Second, I would like to change the idea that antibiotics are a commodity. They are a precious resource that requires careful stewardship. Any time we use antibiotics in people, plants, farm animals, and materials, we put selective pressure on bacteria in our environment to breed resistance. Large-scale use of antibiotics as a growth promoter in agriculture, for example, is irresponsible and shortsighted. With very few new antimicrobial drugs coming onto the market, I would like to see more stringent regulations on the use of antibiotics and more government support for the R&D of new drugs.
It’s unclear to me who is in charge. Who is going to take on the leadership of having us vaccine ready?
That's a great question. We have to think about incentives. Small biotech companies can't always afford to have the big picture view, and large, publically held pharmaceutical companies have huge opportunity costs.
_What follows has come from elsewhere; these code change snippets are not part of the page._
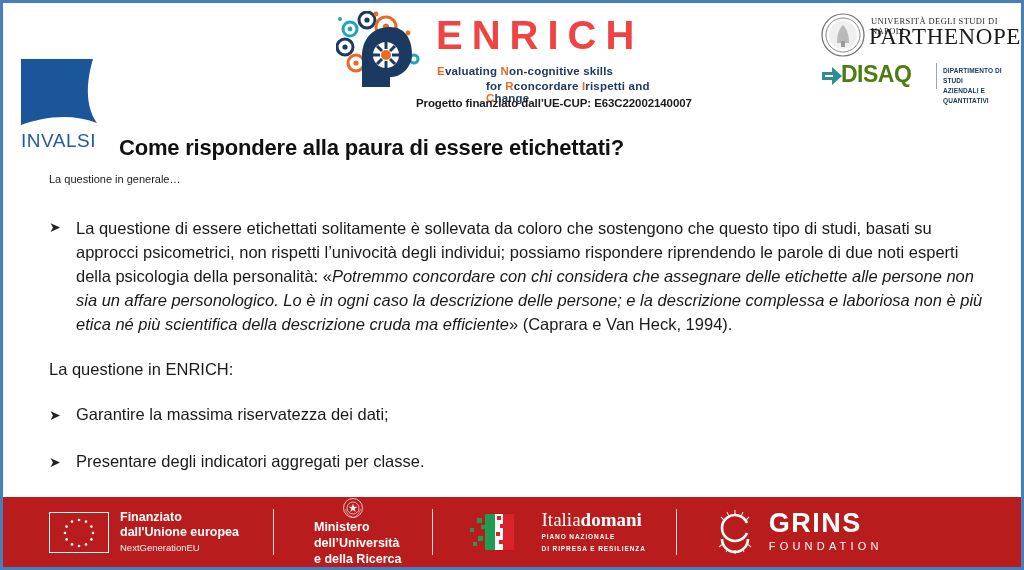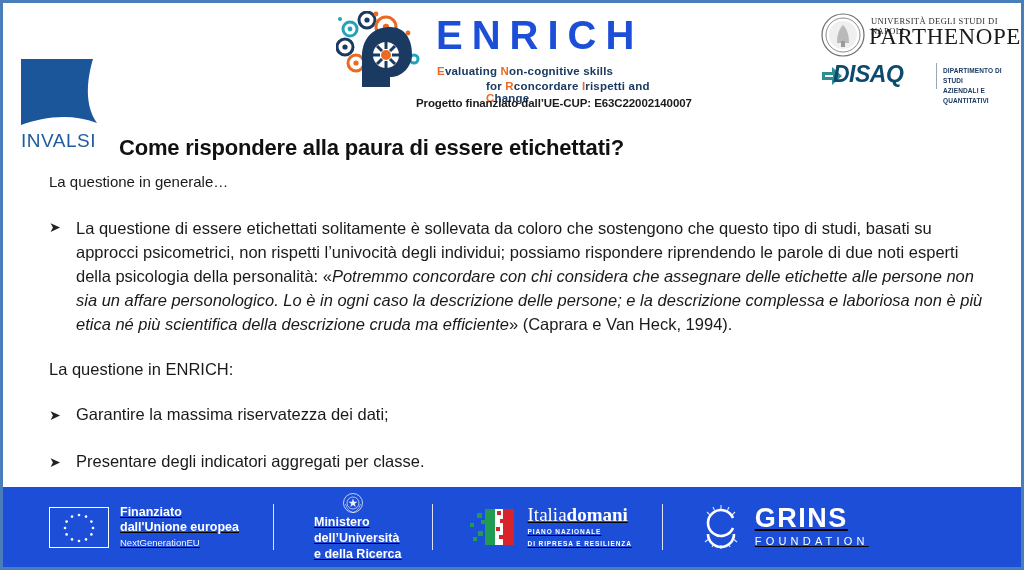--- a/index.html
+++ b/index.html
@@ -29,7 +29,7 @@
   .enrich .name{
     position:absolute;left:100px;top:6px;
     font-family:"Liberation Sans",sans-serif;font-weight:bold;font-size:40px;
-    letter-spacing:9px;color:#1d4ed8;line-height:1;
+    letter-spacing:9px;color:#ef4444;line-height:1;
   }
   .enrich .tag1{
     position:absolute;left:101px;top:56px;

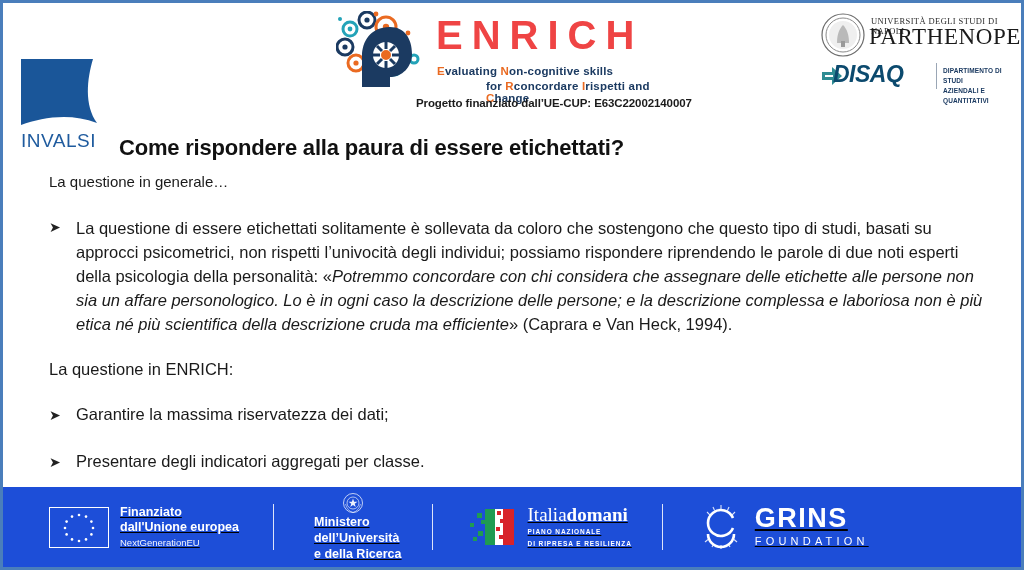--- a/index.html
+++ b/index.html
@@ -60,9 +60,9 @@
   .disaq{position:absolute;left:0;top:50px;width:198px;height:34px;}
   .disaq .mark{position:absolute;left:12px;top:4px;width:22px;height:22px;}
   .disaq .dname{
-    position:absolute;left:24px;top:2px;
+    position:absolute;left:32px;top:2px;
     font-family:"Liberation Sans",sans-serif;font-weight:bold;font-size:23px;
-    color:#0c4a6e;letter-spacing:-.5px;line-height:1;font-style:italic;
+    color:#4d7c0f;letter-spacing:-.5px;line-height:1;
   }
   .disaq .rule{position:absolute;left:127px;top:2px;width:1px;height:26px;background:#9aa6b5;}
   .disaq .dsub{

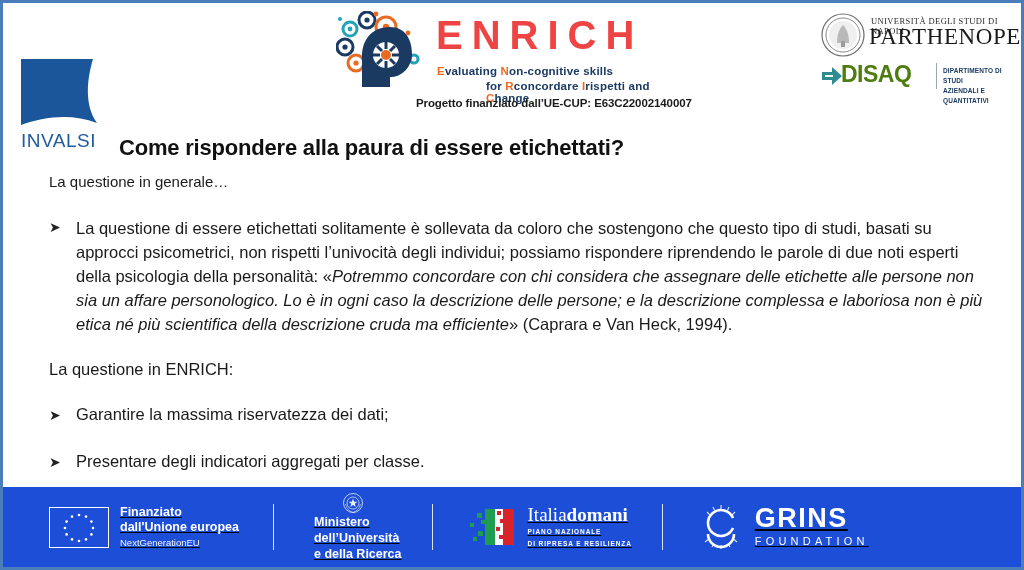--- a/index.html
+++ b/index.html
@@ -77,7 +77,7 @@
     position:absolute;left:116px;top:20px;
     font-size:22px;font-weight:bold;color:#111111;letter-spacing:-.2px;
   }
-  .lead1{position:absolute;left:46px;top:58px;font-size:15px;color:#1a1a1a;}
+  .lead1{position:absolute;left:46px;top:58px;font-size:11px;color:#1a1a1a;}
   .lead2{position:absolute;left:46px;top:245px;font-size:16.5px;color:#1a1a1a;}
 
   .para{

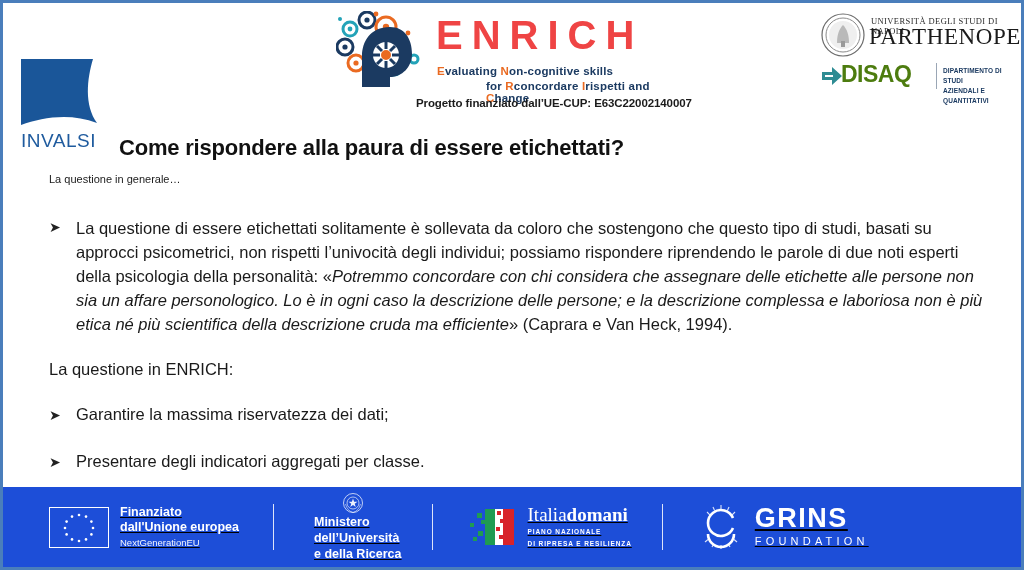--- a/index.html
+++ b/index.html
@@ -95,8 +95,8 @@
 
   
   .footer{
-    position:absolute;left:0;right:0;bottom:0;height:80px;background:#1d4ed8;
-    display:flex;align-items:center;text-decoration:underline;
+    position:absolute;left:0;right:0;bottom:0;height:70px;background:#b91c1c;
+    display:flex;align-items:center;
   }
   .fcell{position:relative;height:70px;display:flex;align-items:center;}
   .fdiv{width:1px;height:46px;background:#ffffff;opacity:.85;}

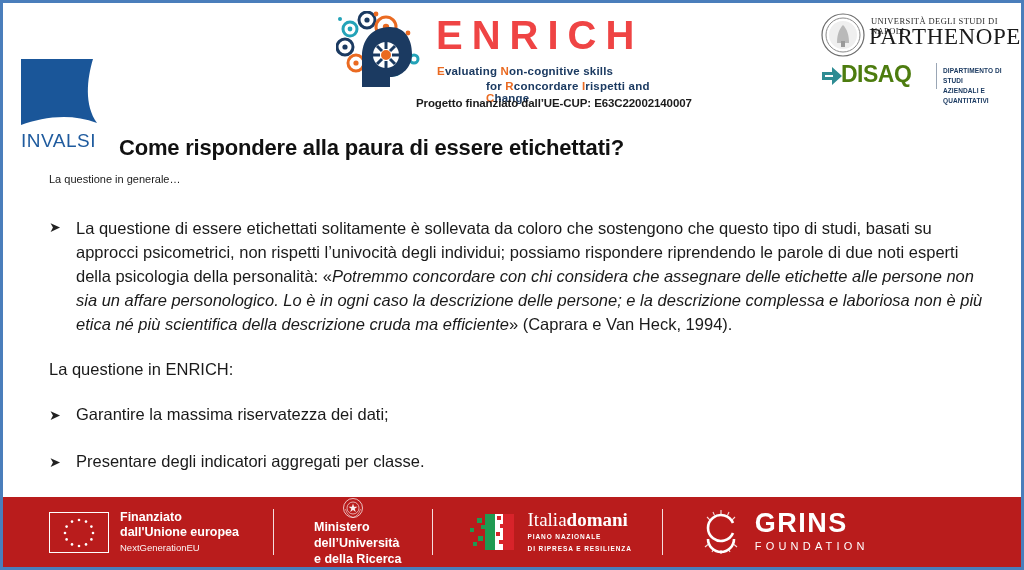--- a/index.html
+++ b/index.html
@@ -114,7 +114,7 @@
 
   .ital{display:flex;align-items:center;margin-left:34px;}
   .italflag{width:52px;height:40px;position:relative;}
-  .italtxt{margin-left:9px;color:#ffffff;}
+  .italtxt{margin-left:23px;color:#ffffff;}
   .italtxt .w1{font-family:"Liberation Serif",serif;font-size:19px;line-height:1.05;}
   .italtxt .w1 b{font-weight:bold;}
   .italtxt .w2{font-size:6.5px;font-weight:bold;letter-spacing:.9px;line-height:1.5;margin-top:2px;}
Leadership will need to come from governments (which have population health and security as their mandate) to structure incentives so that private industry, both large and small biotechs, puts as much effort into the next Yellow Fever vaccine as they did for Viagra or Lipitor.
Why do you think Boston is the epicenter of the life sciences and biotech industry right now?
Biotech is an exciting industry to be in right now. Biology will be to the 21st century what physics was to the 20th and the nuclear age. Many of the big problems and their solutions will derive from the life sciences: climate change, overpopulation, food safety, drug resistant bugs, pandemics, emerging infectious diseases, etc. We have new methods of mining data and understanding highly complex systems. I think it's the era of big biology.
Before moving to Lyme, New Hampshire you lived in Boston and studied at MIT and then the Kennedy School. What are some of your favorite places around town?
I loved to run around the river. I especially loved the Harvard end where the natural beauty of the shoreline is still intact. Leo Marx at MIT used to talk about the magic of liminal spaces – spaces caught between the city and nature- and this has always been one of those spots for me.
How is life in around Dartmouth College?
I love it. I feel like I'm in my natural habitat.
Any favorite haunts to share up north?
There is a secret place with privately groomed trails for cross-country skiing in Lyme and it is downright magical.
Don’t you have the most amazing Co-op on the planet?
The Co-op grocery store is extraordinary because we're very close to the source of food production for cheese, vegetable, and meats. We have extraordinary selection of locally produced, fantastic stuff.
My favorite restaurant up there is called Hen of the Wood in Burlington, Vermont.
Yes, I know it. It is a very special place in Waterbury too. It’s impossible to get a table but it's Vermont at its best.